The Dubuque Casket Company is a historic building located in Dubuque, Iowa, United States. The city was a leading national market in the production of caskets towards the end of the 19th century. This location had been the site of a casket manufacturing plant from 1877 to 1987. The Dubuque Furniture and Burial Case Company was the first firm in Dubuque and the first to locate here. The building was largely destroyed by fire in 1883 and the company was forced out of business. The Dubuque Casket Company was incorporated in 1893 and acquired this property. They started construction of the first part of this building the same year. The four-story brick Neoclassical building was one of the largest manufacturing facilities in Dubuque. The machine and equipment room was located on the first floor, they manufactured fine cloth covered caskets on the second floor, they manufactured undertaker's dry goods on the third floor, and the fourth floor was used for storage. The first addition, now known as the center section was begun in 1903, and another expansion that also unified the main facade was begun in 1911. Two other Dubuque casket manufacturers, Iowa Coffin Company and the Hawkeye Casket Company, were out of business by 1924.

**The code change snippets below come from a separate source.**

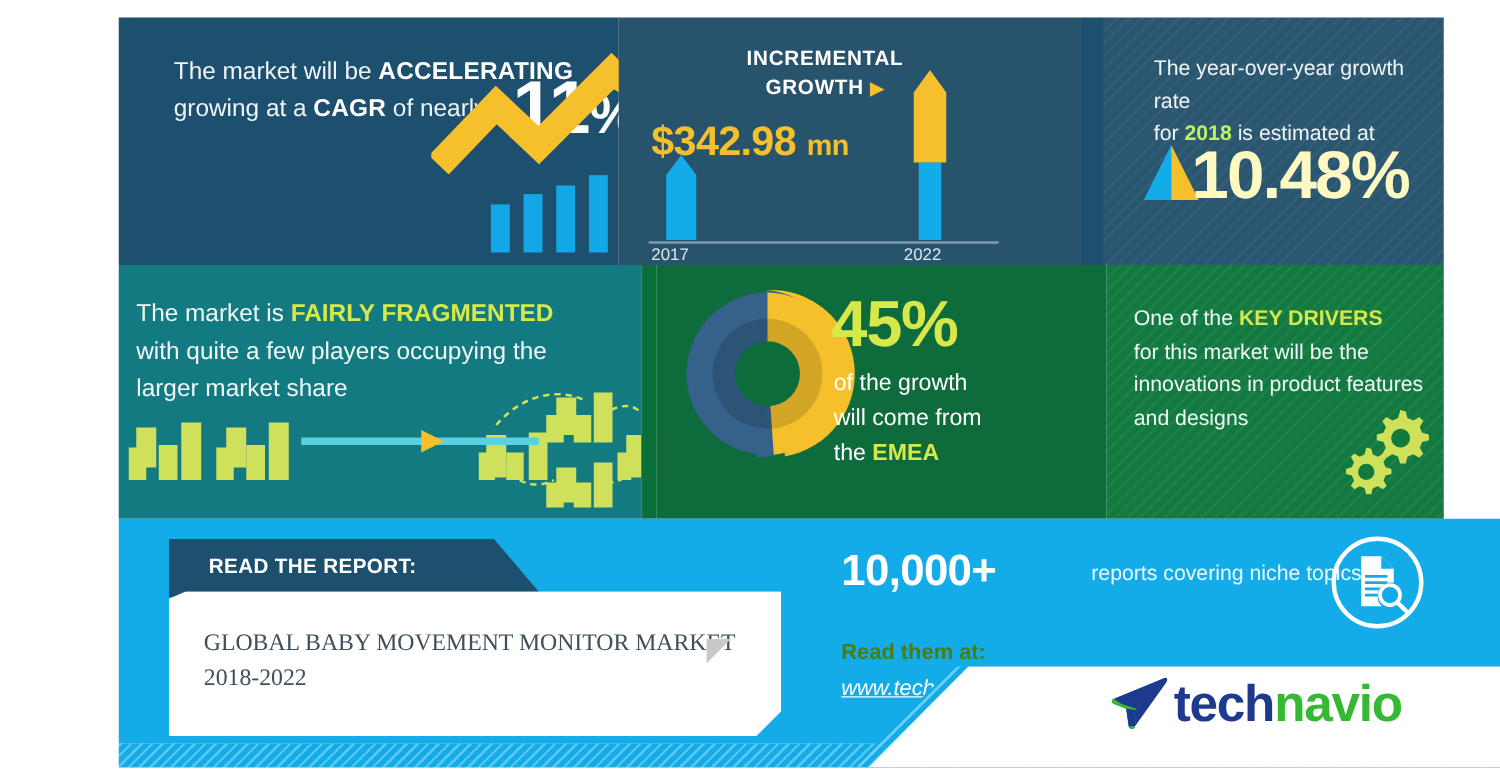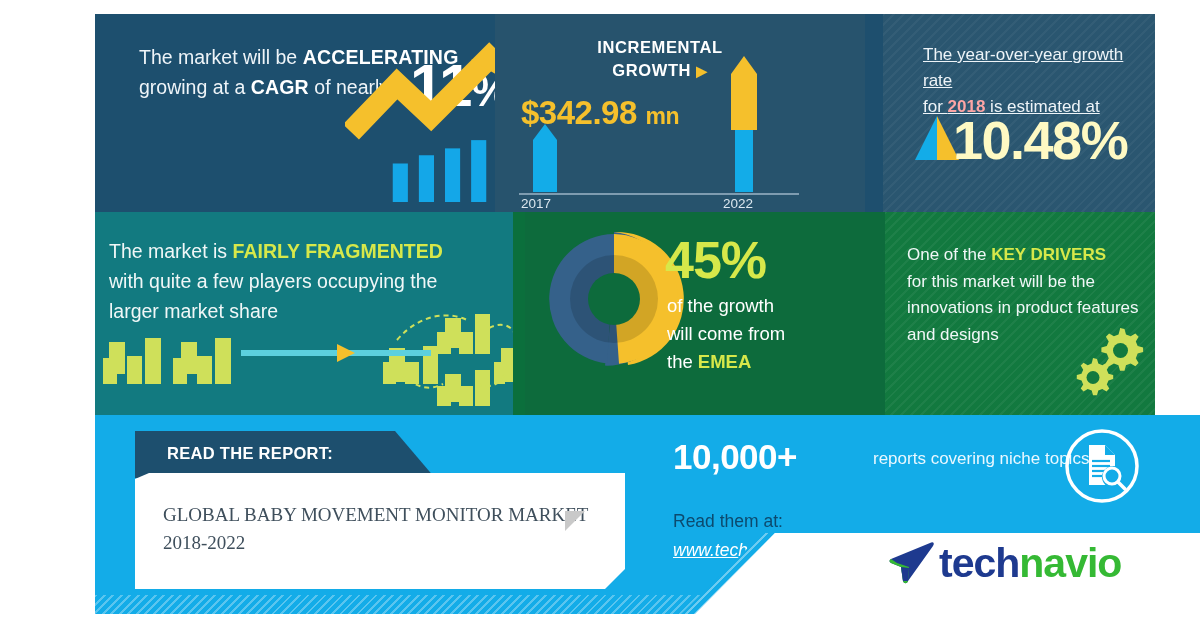--- a/index.html
+++ b/index.html
@@ -46,7 +46,7 @@
   .yr { position:absolute; top:182px; color:#dbe7ef; font-size:13.5px; }
 
   .t3 { position:absolute; left:40px; top:28px; width:230px; color:#eef4f8;
-     font-size:17px; line-height:26px;text-decoration:underline; }
+     font-size:17px; line-height:26px; }
   .t3 b { font-weight:700; color:#fca5a5; }
   .t3val { position:absolute; left:70px; top:95px; color:#fef9c3;
      font-weight:700; font-size:54px; letter-spacing:-1.5px; }

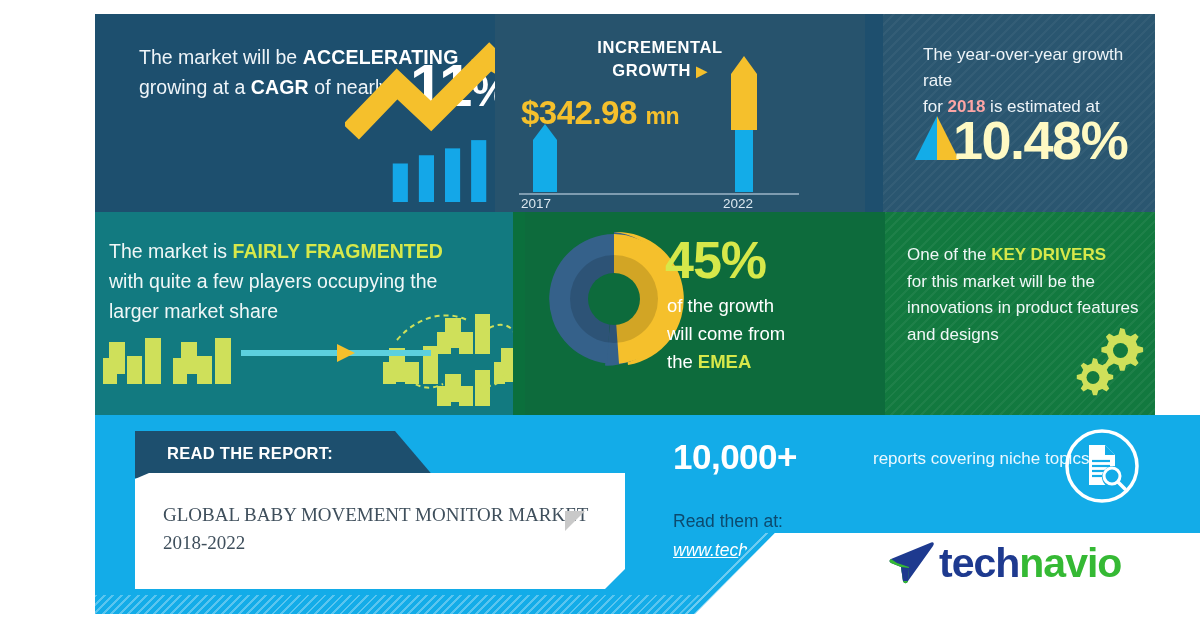--- a/index.html
+++ b/index.html
@@ -47,7 +47,7 @@
 
   .t3 { position:absolute; left:40px; top:28px; width:230px; color:#eef4f8;
      font-size:17px; line-height:26px; }
-  .t3 b { font-weight:700; color:#fca5a5; }
+  .t3 b { font-weight:700; color:#bef264; }
   .t3val { position:absolute; left:70px; top:95px; color:#fef9c3;
      font-weight:700; font-size:54px; letter-spacing:-1.5px; }
 

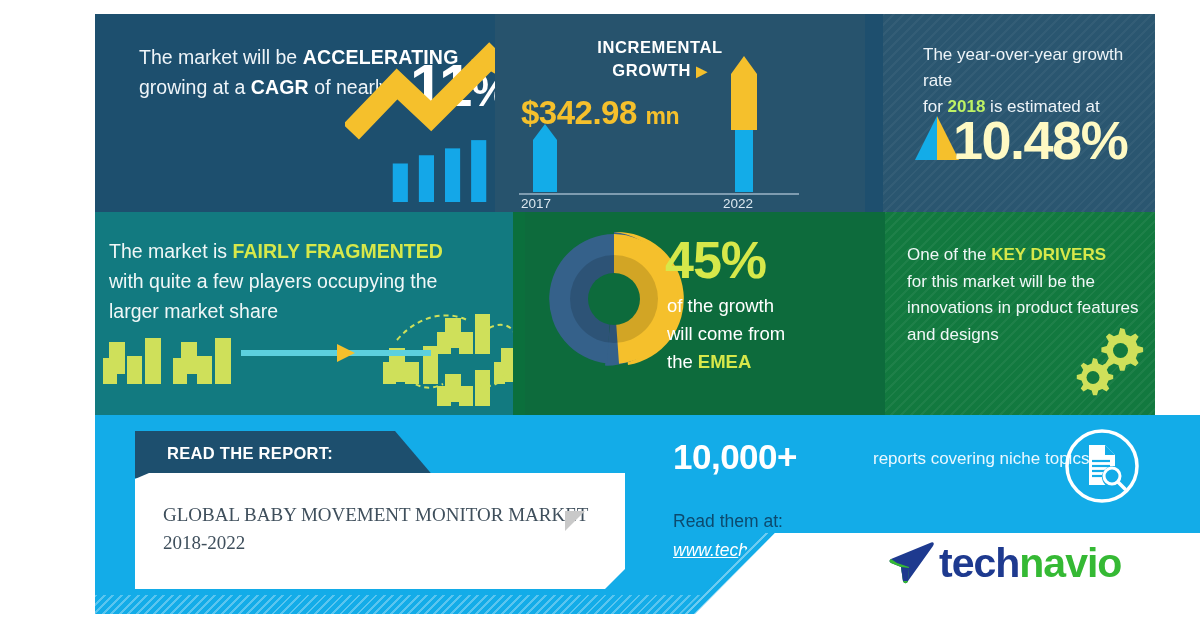--- a/index.html
+++ b/index.html
@@ -102,7 +102,7 @@
      font-size:35px; letter-spacing:-.5px; }
   .bignote { position:absolute; left:778px; top:34px; color:#eaf8ff; font-size:17px; }
   .nra { position:absolute; left:578px; top:65px; color:#fff; font-size:19px; letter-spacing:.2px; }
-  .rta { position:absolute; left:578px; top:96px; color:#0c4a6e; font-size:17.5px; }
+  .rta { position:absolute; left:578px; top:96px; color:#4d7c0f; font-size:17.5px;font-weight:bold; }
   .url { position:absolute; left:578px; top:125px; color:#fff; font-size:17.5px;
      font-style:italic; text-decoration:underline; }
 

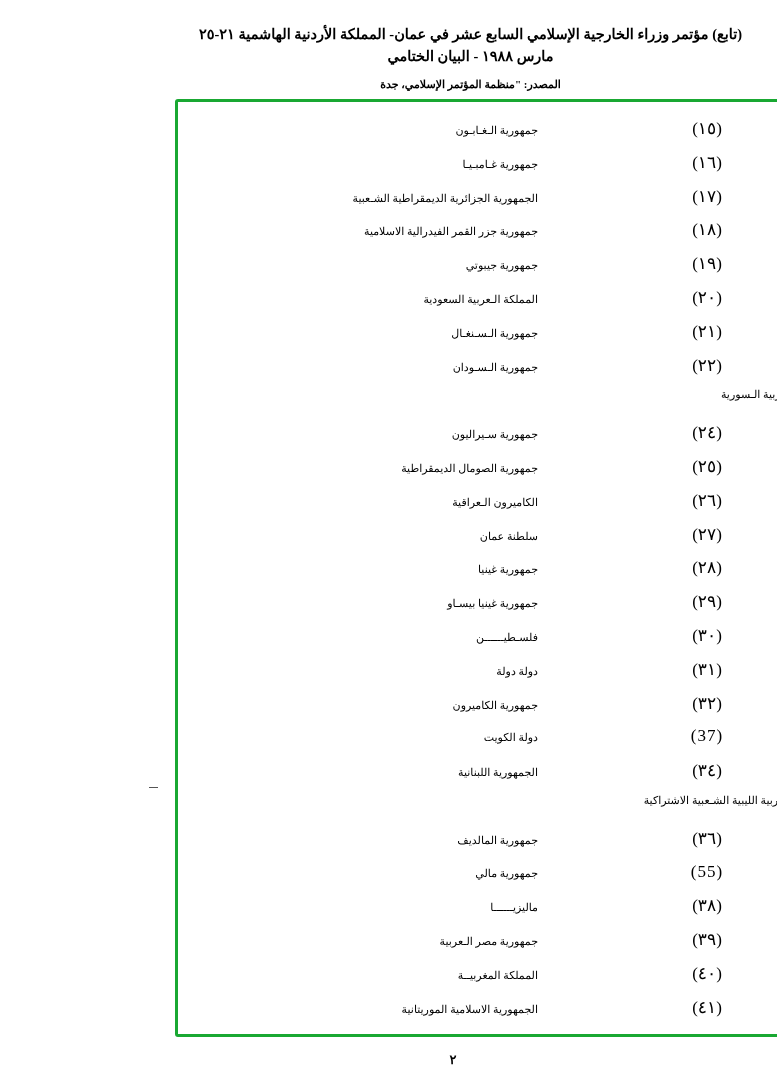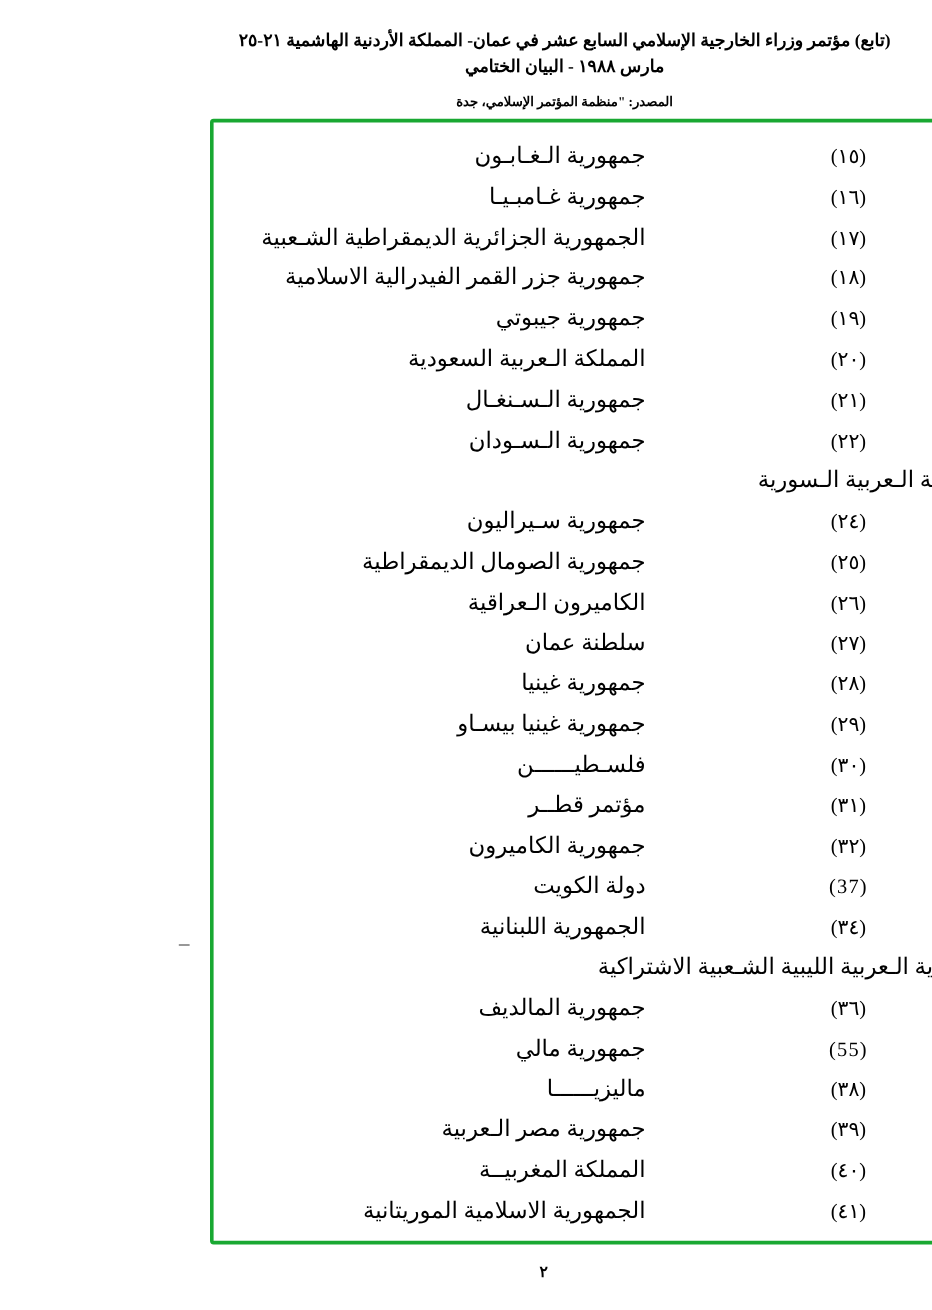--- a/index.html
+++ b/index.html
@@ -81,7 +81,7 @@
   }
   .row-name {
     flex: 1 1 auto;
-    font-size: 19px;
+    font-size: 11px;
     padding-right: 14px;
     box-sizing: border-box;
     white-space: nowrap;

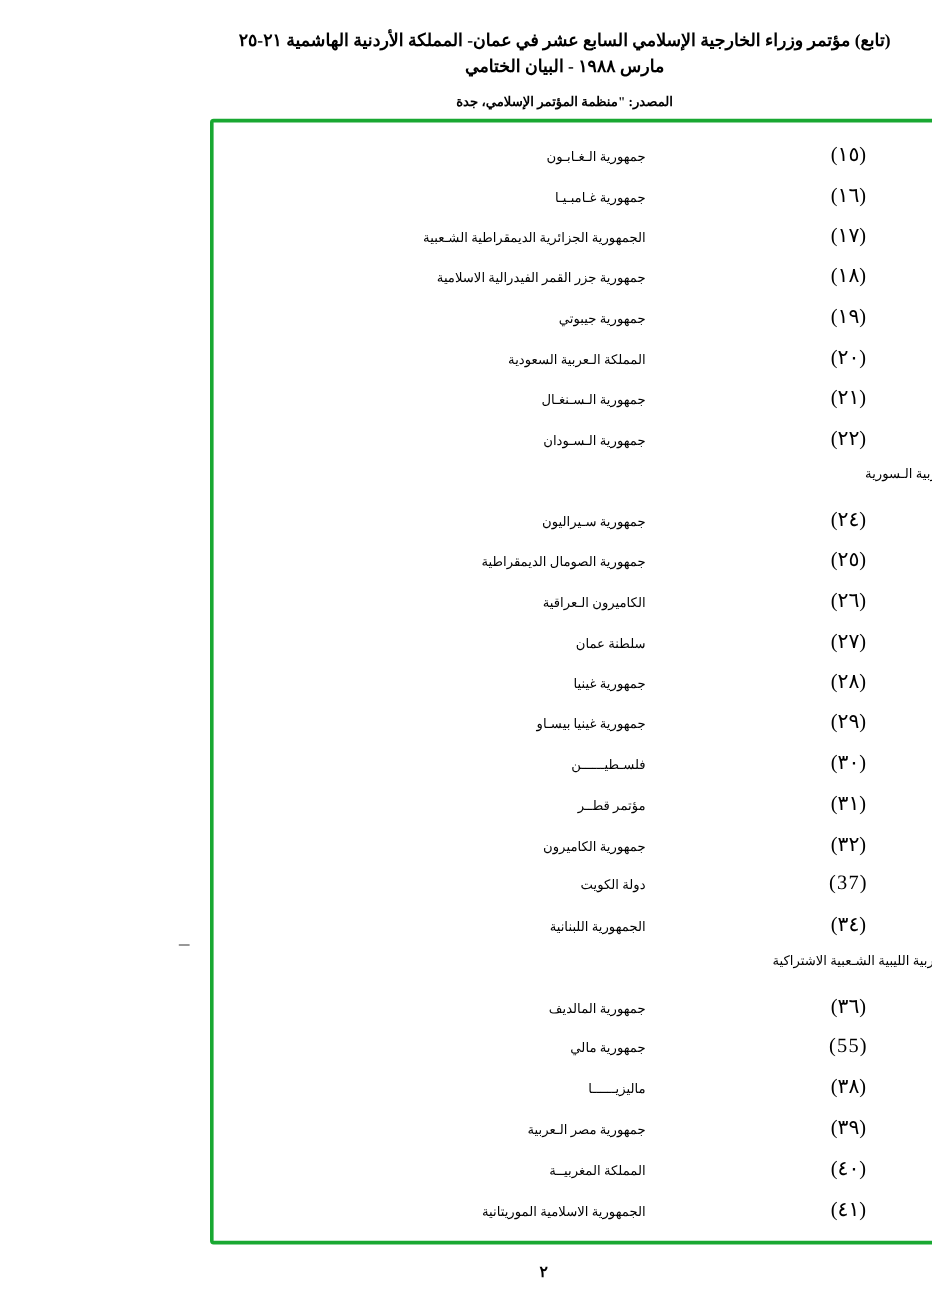--- a/index.html
+++ b/index.html
@@ -184,7 +184,7 @@
       </li>
       <li class="row">
         <span class="row-num">(٣١)</span>
-        <span class="row-name">مؤتمر قطــر</span>
+        <span class="row-name">دولة دولة</span>
       </li>
       <li class="row">
         <span class="row-num">(٣٢)</span>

Dubuque Casket Company remained in business until 1988. That year the building was sold to Boyes Auto and Truck Parts Co. They sold the building in 2005 to Community Housing Initiatives, Inc., who converted it into an apartment building. It was individually listed on the National Register of Historic Places in 2006, and it was included as a contributing property in the Washington Residential Historic District in 2015.